Living Hell?

“Climate change will make earth a living hell!” claims popular astrophysicist Neil DeGrasse Tyson.

I don’t believe him.

The media say, “All Arctic ice will soon melt away! Polar bears are dying off! Global warming causes food shortages!”

Bunk, bunk, bunk.

They are addicted to scaring us.

My new video covers four more myths about climate change:

Myth 1: It’s worsening droughts.

The Environmental Defense Fund wins donations partly by claiming, “climate change is worsening drought!” Media morons parrot the claim.

It’s just not true.

The EPA: “The last 50 years have generally been wetter than average.”

Globally, there’s been no increase in drought.

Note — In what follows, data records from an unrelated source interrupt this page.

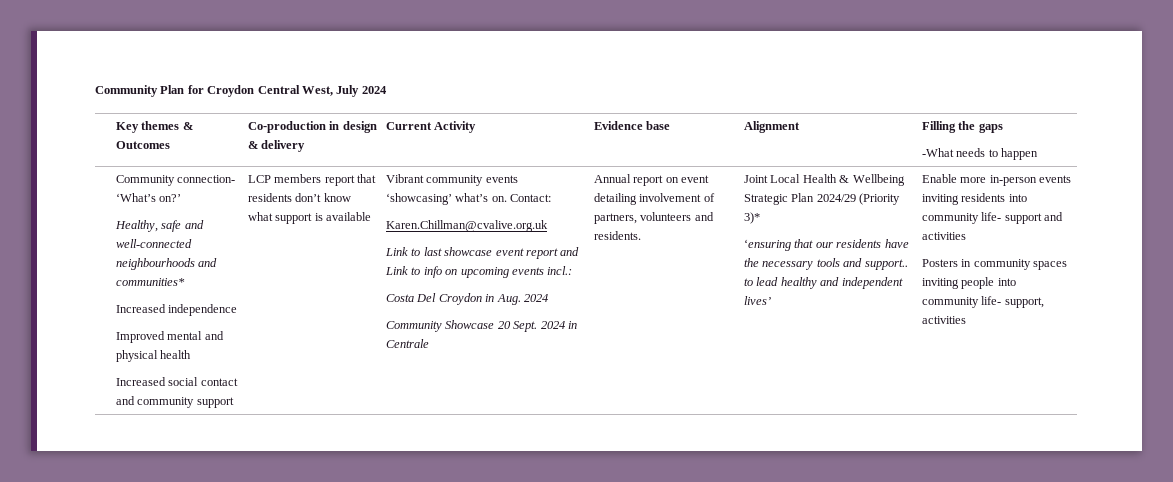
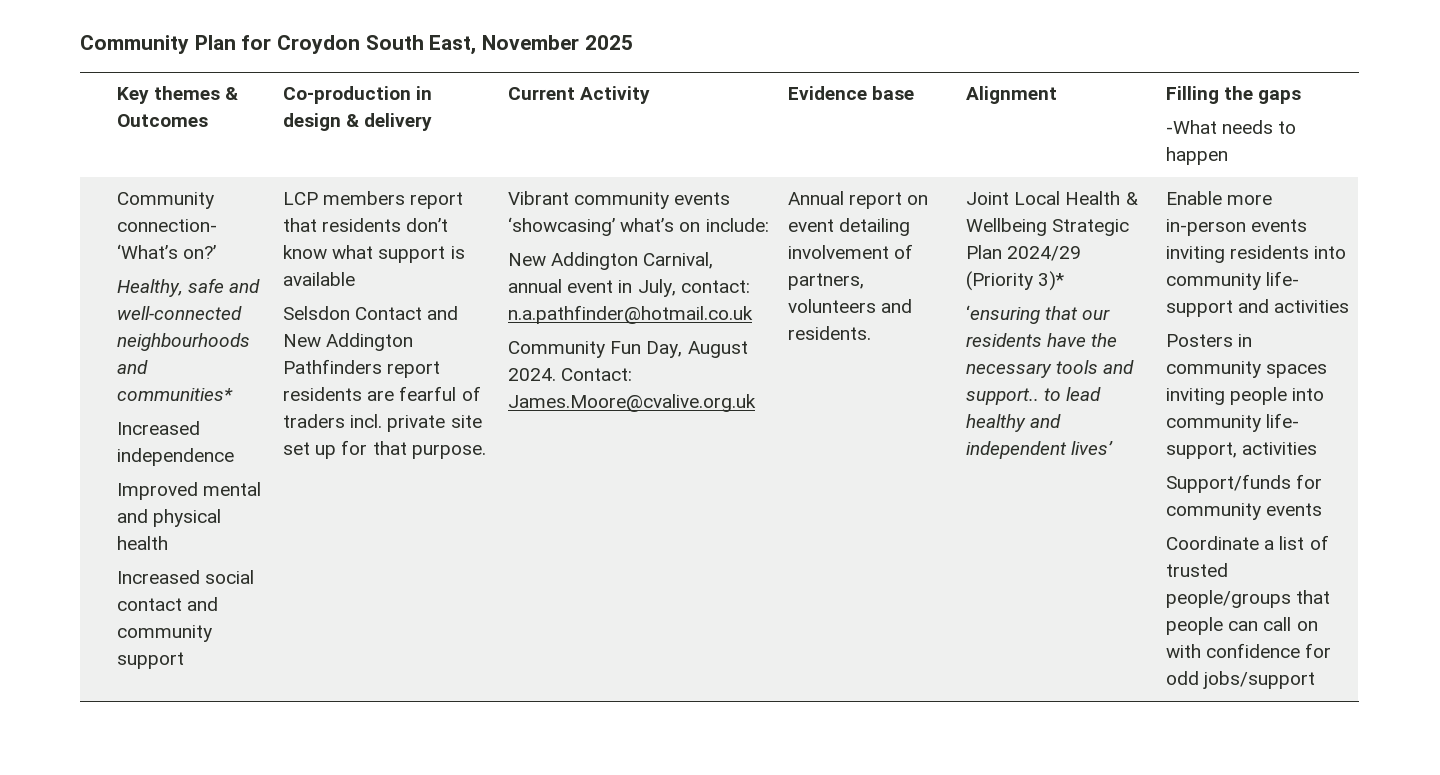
- Community Plan for Croydon Central West, July 2024
+ Community Plan for Croydon South East, November 2025
+ Selsdon Contact and New Addington Pathfinders report residents are fearful of traders incl. private site set up for that purpose.
- Vibrant community events ‘showcasing’ what’s on. Contact:
- Karen.Chillman@cvalive.org.uk
- Link to last showcase event report and Link to info on upcoming events incl.:
- Costa Del Croydon in Aug. 2024
- Community Showcase 20 Sept. 2024 in Centrale
+ Vibrant community events ‘showcasing’ what’s on include:
+ New Addington Carnival, annual event in July, contact: n.a.pathfinder@hotmail.co.uk
+ Community Fun Day, August 2024. Contact: James.Moore@cvalive.org.uk
+ Support/funds for community events
+ Coordinate a list of trusted people/groups that people can call on with confidence for odd jobs/support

Heartland Institute Research Fellow Linnea Lueken notes, “The media … completely ignore previous years where there were record-low amounts of drought. Every individual drought that occurs in the United States, or anywhere in the world, is not evidence of catastrophic climate change. It’s weather.”

Myth 2: Climate change is worsening wildfires.

During California’s wildfires, silly people at NBC News ranted, “Climate change, creating infernos larger than ever!”

Bunk.

U.S. Forest Service data shows fires burned much more in the 1930s.

But the climate has gotten warmer! Doesn’t that dry trees out and cause wildfires?

No, laughs Lueken. “One degree of change does not dry out all of the brush … The real driver of these issues is land management.”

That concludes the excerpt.